## WORK ITEM
Lines from the listing that hold the string "Refills" are what you should return.

------ RECORDED DATA

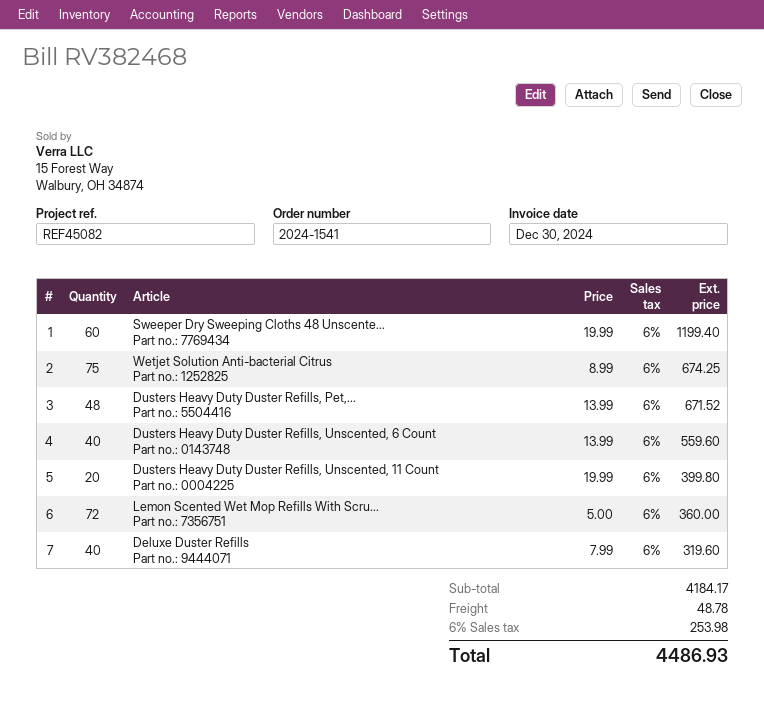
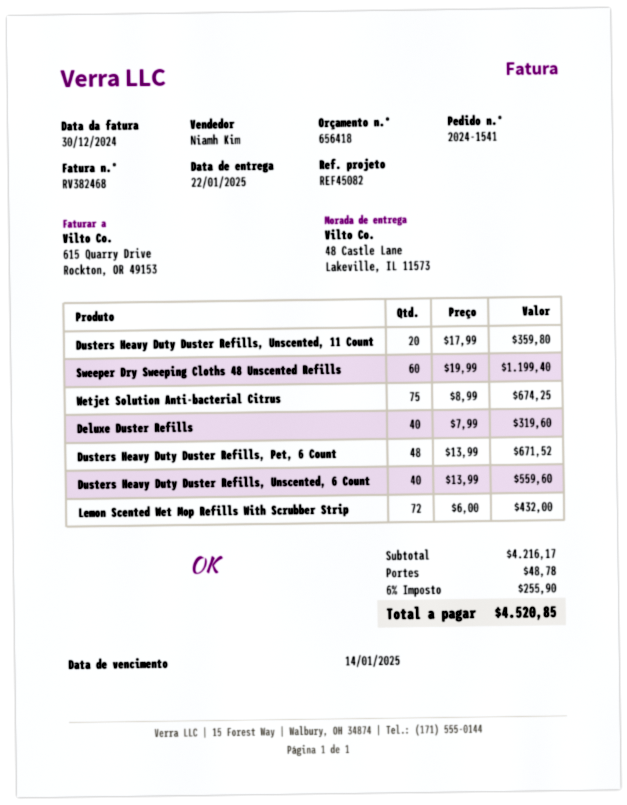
Dusters Heavy Duty Duster Refills, Unscented, 11 Count: 20 x 19.99 = 399.80 -> 20 x 17.99 = 359.80
Lemon Scented Wet Mop Refills With Scru...: 72 x 5.00 = 360.00 -> 72 x 6.00 = 432.00
subtotal: 4184.17 -> 4216.17
tax: 6% = 253.98 -> 6% = 255.90
total: 4486.93 -> 4520.85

------------

## OUTPUT
Dusters Heavy Duty Duster Refills, Unscented, 11 Count: 20 x 19.99 = 399.80 -> 20 x 17.99 = 359.80
Lemon Scented Wet Mop Refills With Scru...: 72 x 5.00 = 360.00 -> 72 x 6.00 = 432.00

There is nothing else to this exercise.